Should we have some automated build testing? #384

huwd · 2020-08-06T10:31:07Z

Was chatting with @injms and thinking perhaps, once a week we pull this repo and a bot / github action tries to run make all-apps and then reports back in some way if any build fails?

Strikes me that there's a few images in here that are lesser used, but might be returned to.
Especially whilst we're in a world of pausing projects to jump onto pressing national concerns, it would be good if there was a way to monitor which of the images have rotted away whilst we weren't looking?

Is this something we could do with a github action?

The text was updated successfully, but these errors were encountered:

benthorner · 2020-08-06T11:06:09Z

I've thought about this myself in the past. It's a hard problem to solve, especially on a local machine (where these apps may be in all manner of strange under-development states). Since all the error state is inside containers, it could be horrendous to try and debug a problem happening inside an action. The sheer number of steps to run make all-apps to completion means that the task is also highly likely to fail for transient reasons.

Suggestion: remove make all-apps, as it's not something we need/recommend to run

Perhaps it's worth breaking this down:

What problems could we prevent with simpler, unit-style tests?
What problems will never happen again?
What problems arise externally to this repo?

One thing to note: it's not necessary for make <app> to pass in order for development to happen. make <app> does a "full" build to cover any API dependencies; that's not necessary for tests.

huwd · 2020-08-06T11:33:58Z

Sure, good headings, so my starting point would be something like this:

What problems could we prevent with simpler, unit-style tests?

Where might those unit tests live? The problem i'd be hoping to address with a change is:

I return to an app after an absence and find I cannot build the govuk-docker image becuase updates have been made to the app that were not reflected in the docker-compose.yml or Makefile.

I wonder if it's a similar problem to smokey? I forget it exists, and I can deploy my changes because all tests pass within the repo... but I forget to check if the docker image still builds and don't see smokey fail until second line give me a tap on the shoulder.

🤔 I wonder if there's something like after a sucessful deploy trigger an attempt to build the deployed app if it is on an allowlist that govuk-docker supports. If the build fails, then report it somewhere?

What problems will never happen again?

I suspect you have some in mind, but I guess this will be the ones where we're doing initial setup - right? Things I'd expect to change are what an app depends_on: and perhaps things like versions of databases or images that get pulled.
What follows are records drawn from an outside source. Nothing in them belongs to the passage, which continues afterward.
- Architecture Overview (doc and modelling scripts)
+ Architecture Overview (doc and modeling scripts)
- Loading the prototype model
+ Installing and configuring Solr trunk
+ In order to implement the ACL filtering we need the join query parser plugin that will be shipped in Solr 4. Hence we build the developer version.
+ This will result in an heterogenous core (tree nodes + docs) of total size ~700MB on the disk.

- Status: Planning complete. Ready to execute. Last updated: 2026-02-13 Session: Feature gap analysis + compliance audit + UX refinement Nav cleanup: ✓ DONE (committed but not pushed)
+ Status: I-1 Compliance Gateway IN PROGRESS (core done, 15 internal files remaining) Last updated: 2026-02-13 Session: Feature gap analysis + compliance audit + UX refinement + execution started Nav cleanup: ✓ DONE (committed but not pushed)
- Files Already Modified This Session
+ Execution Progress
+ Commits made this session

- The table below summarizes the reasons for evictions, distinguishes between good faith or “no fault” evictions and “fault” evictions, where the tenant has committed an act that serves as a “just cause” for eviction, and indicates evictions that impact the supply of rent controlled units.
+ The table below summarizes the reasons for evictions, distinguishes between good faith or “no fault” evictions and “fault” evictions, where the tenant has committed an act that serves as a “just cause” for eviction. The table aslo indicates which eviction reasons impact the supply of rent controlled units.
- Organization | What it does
Those could introduce incompatibilities right?

What problems arise externally to this repo?

That's likely nearly all of them - as we're making changes to the apps and not these files. @injms you had some examples where changes to whitehall or some of it's dependencies had caused it to stop building, could you give us a case study here?

injms · 2020-08-07T12:21:19Z

One example is a naming change for the database exports on S3 caused the local Whitehall database replication to fail - fixed in #277.
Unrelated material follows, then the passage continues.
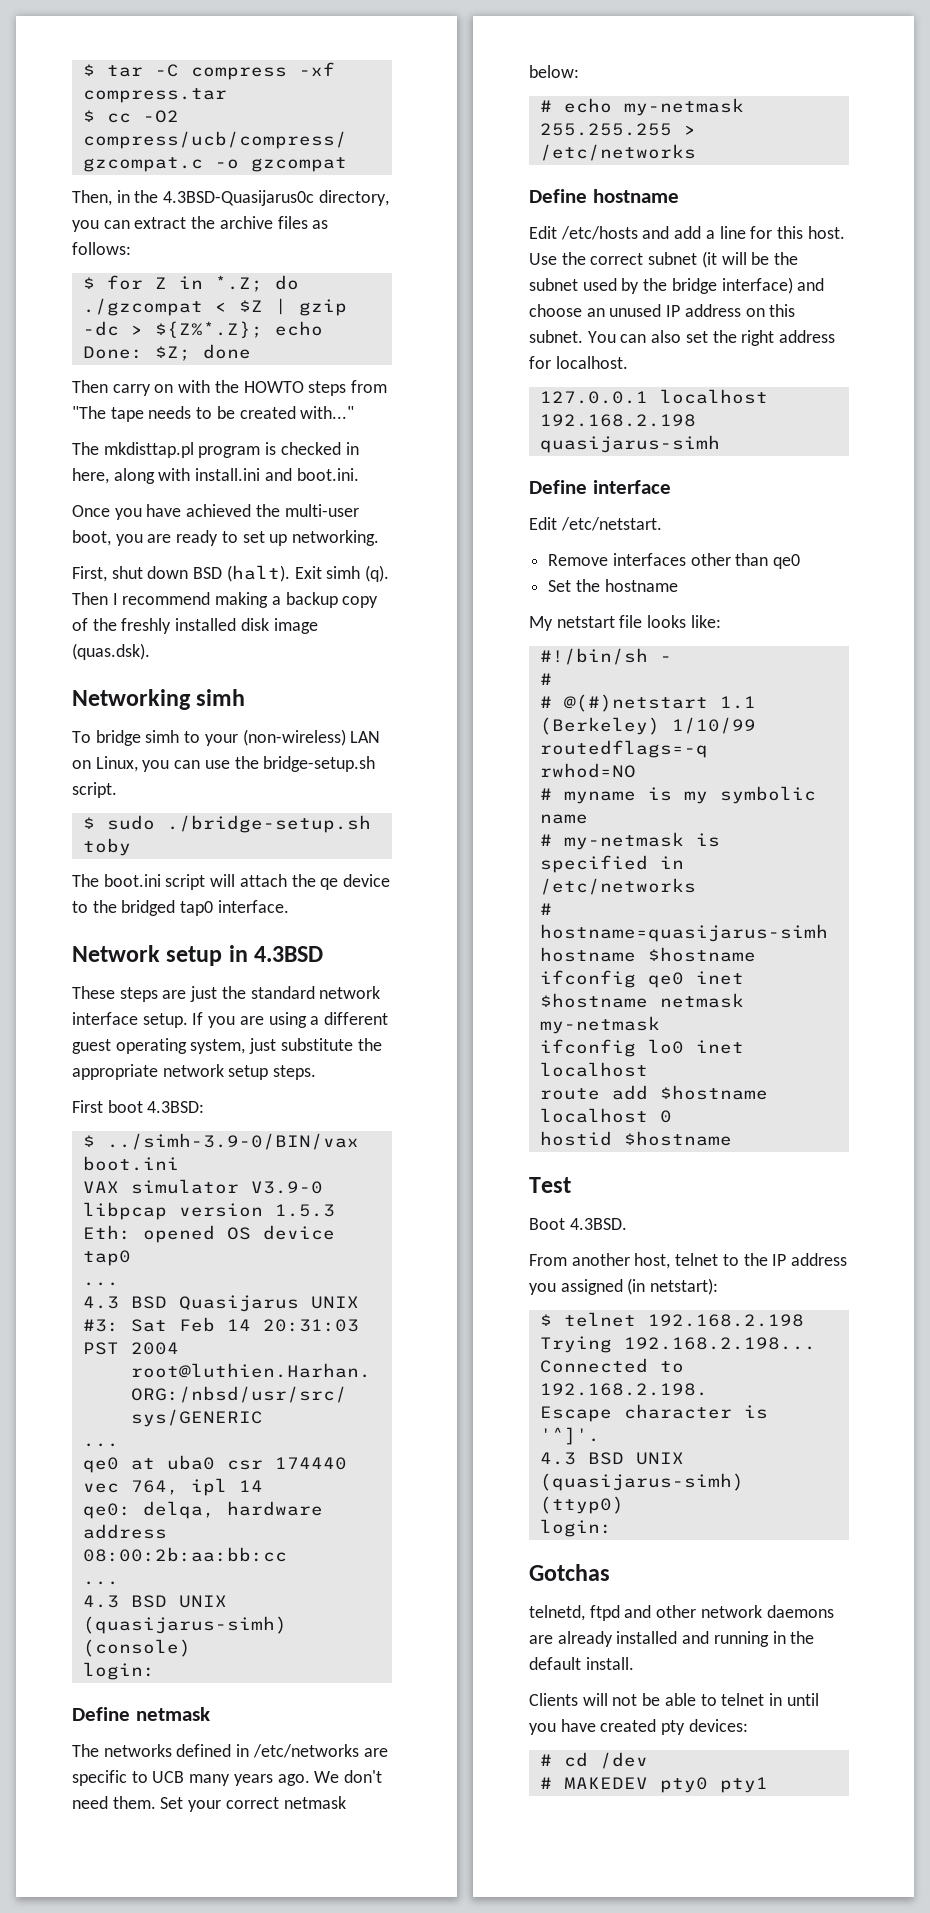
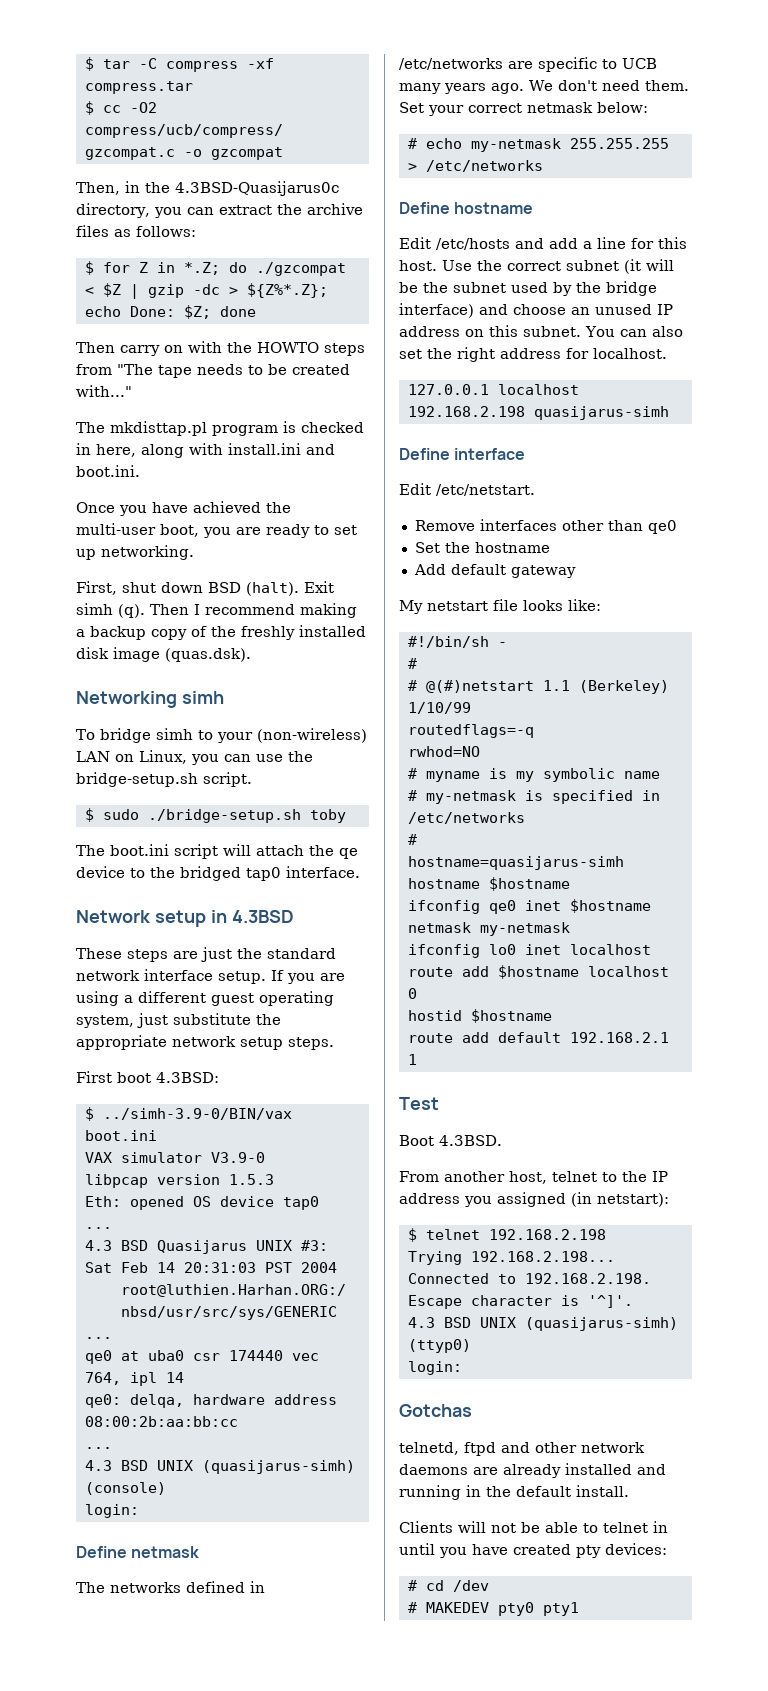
+ Add default gateway
+ route add default 192.168.2.1 1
Reinstalling Whitehall is tricky - so I'm guessing that most people won't try it unless they really have so (and I count myself among those people!) Because of this Whitehall can remain un-buildable without anyone noticing. It's this kind of small change in a far-off dependency that I'd like to catch before it becomes a problem.

Another thing last week was that to get Whitehall (frontend) running locally I needed to bump Rails to 5.2, and then change Whitehall's docker-compose.yml to use bin/rails server rather than rails server - or it would have a "can't find rails" error.

I think that it'd be really great to have some way of checking that a clean build works, from git clone to make {app} to ./replicate-{database-type}.sh {app} to govuk-docker-up (and anything inbetween that I've missed).

Whilst I thought about GitHub Actions, it's the thing I'm most comfortable with - so likely there's a 'I have a hammer and every problem looks like a nail' thought process here.

benthorner · 2020-08-07T17:26:07Z

Let's see what we can do. First, we need to make this issue closable: so far, if we achieved the stated goals - every app totally works in a throw-away environment - we would have re-implemented GOV.UK and 2ndline.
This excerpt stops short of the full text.